*Work to be completed*
Down to the last line, set down the material below exactly; skip the pictures.
[Start of section]
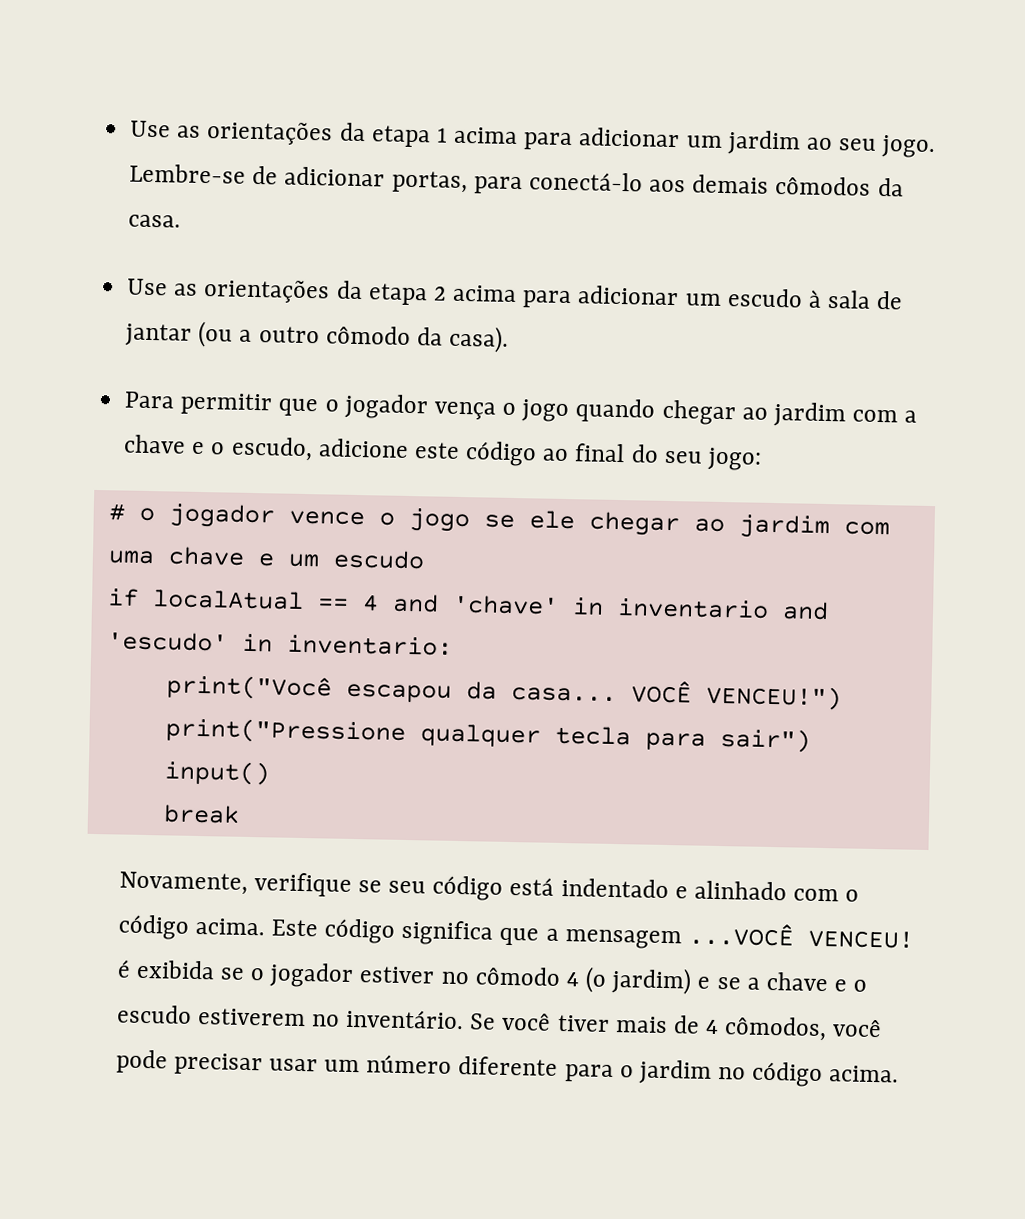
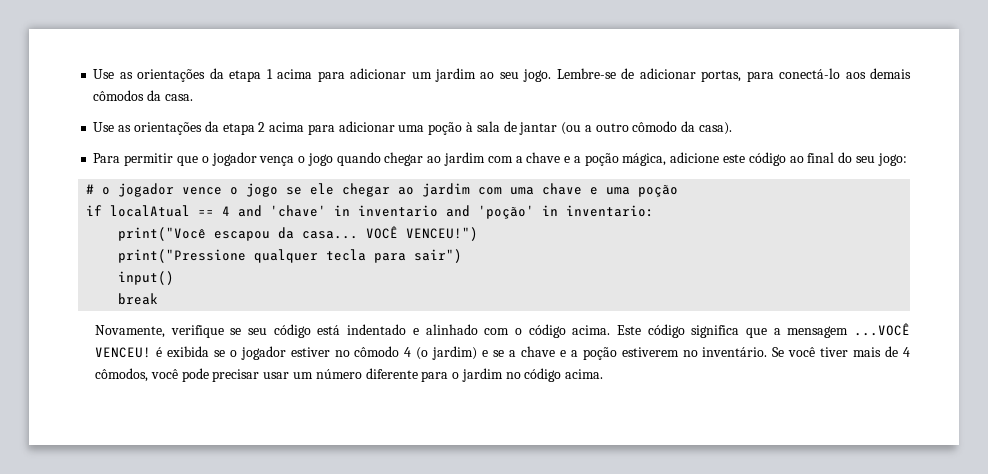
[684,288,803,308] um escudo -> [398,122,463,135] uma poção
[210,436,313,462] o escudo, -> [573,153,667,166] a poção mágica,
[287,549,425,570] um escudo -> [606,184,679,197] uma poção
[106,631,228,652] 'escudo' -> [478,205,535,219] 'poção'
[853,979,868,992] [115,1004,192,1024] o escudo -> [570,347,617,360] a poção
[End of section]
*Answer*
[684,288,803,308] um escudo -> [398,122,463,135] uma poção
[210,436,313,462] o escudo, -> [573,153,667,166] a poção mágica,
[287,549,425,570] um escudo -> [606,184,679,197] uma poção
[106,631,228,652] 'escudo' -> [478,205,535,219] 'poção'
[853,979,868,992] [115,1004,192,1024] o escudo -> [570,347,617,360] a poção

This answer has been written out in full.